8. Hegemony. In framing, messaging and branding, settle for nothing less than a radical re-orientation of the underlying memes, binaries and narratives that drive the American psyche, including especially individualism.
Although a significant portion of the party’s ideological/marketing work must be pragmatic (i.e. it must leverage current beliefs and patterns to get candidates elected), the fundamental intent must be to transform people’s sense of the desirable and possible in order to create a new and more progressive ideological terrain for future struggles.
9. Internal Culture. Pay attention to the feel of the organization. It should be fun, relaxed, joyfully angry, open-minded, attentive to race, gender and class dynamics and supportive of intellectual and theoretical reflection, among probably many other characteristics.
It is not enough to have the right ‘line’; the organization has to be authentically fun and open-minded in order to bring in a diversity of people to participate actively.
The first of these nine points is certainly foundational. While the US left has vacillated between ignoring electoral politics and ‘symbolic’ campaigns, there are countless others who have slipped away from the left as they engage ever-more deeply in electoral work. And this brings up a much more fundamental issue: where are the formations that can use, alter and enhance these nine signposts? Where are the organizations that can engage electoral politics without being overwhelmed by the privileges and bureaucracy of state power? Where are the parties with the power to hold individual elected officials – even those with the best of radical intentions – accountable to the organizations and constituencies that elected them?
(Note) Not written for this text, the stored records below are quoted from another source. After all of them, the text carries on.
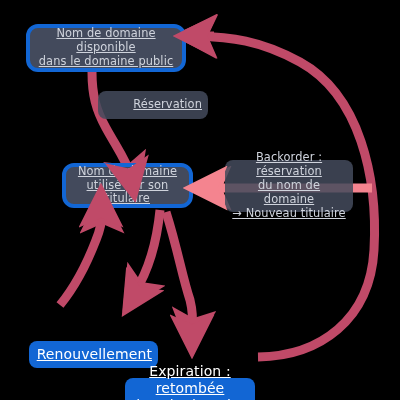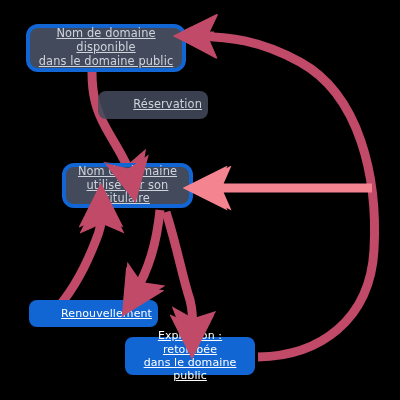--- a/index.html
+++ b/index.html
@@ -114,6 +114,11 @@
 utilisé par son titulaire</span>
   </div>
 
+  <div class="node transition" style="left:225px; top:160px; width:128px; height:52px;">
+    <span class="node-label">Backorder : réservation
+du nom de domaine
+→ Nouveau titulaire</span>
+  </div>
 
 
   <div class="node action" style="left:29px; top:300px; width:129px; height:27px;">

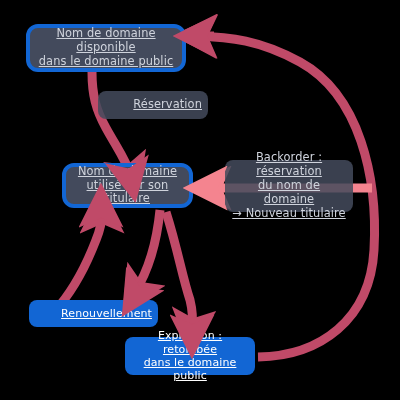--- a/index.html
+++ b/index.html
@@ -62,9 +62,10 @@
   .node.action {
     background: #1266d4;
     color: #ffffff;
-    font-size: 11px;
+    font-size: 14px;
     border: none;
     border-radius: 8px;
+    margin-top: 41px;
   }
   .node-label {
     display: block;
These nine points do not just put the cart before the horse. To extend the metaphor, they are a cart without a horse. Or more accurately, there are a lot of foals, but it is unclear if they will become full-grown. Though Occupy has faded, its presence is still felt by many in the local work it has both enhanced and initiated. There is the Vermont Progressive Party, and the compelling though constrained efforts of the Working Families Party. In a recent, fascinating case, the union UNITE HERE essentially took over the New Haven City Counsel. And of course the US social movement left is waging and winning many inspiring victories outside of the electoral arena. But at the end of the US left’s long day, we are still looking for a horse or two that can pull our cart down the road toward a vast and deep transformation of our economy and society.
For now, these nine points may be useful for small formations engaging in local politics, and perhaps someone from the Green Party will read them with an open mind. But there is a deeper question for the US left than how to engage electoral politics. More importantly: how do we sew together the many left, progressive and potentially progressive organizations, individuals and constituencies to build a hegemonic bloc that can contend for power economically, culturally and politically at the local and national levels? A provisional answer to this question, and the organizing work such an answer implies are the real foundation for any meaningful, scaled left-wing work, electoral and otherwise.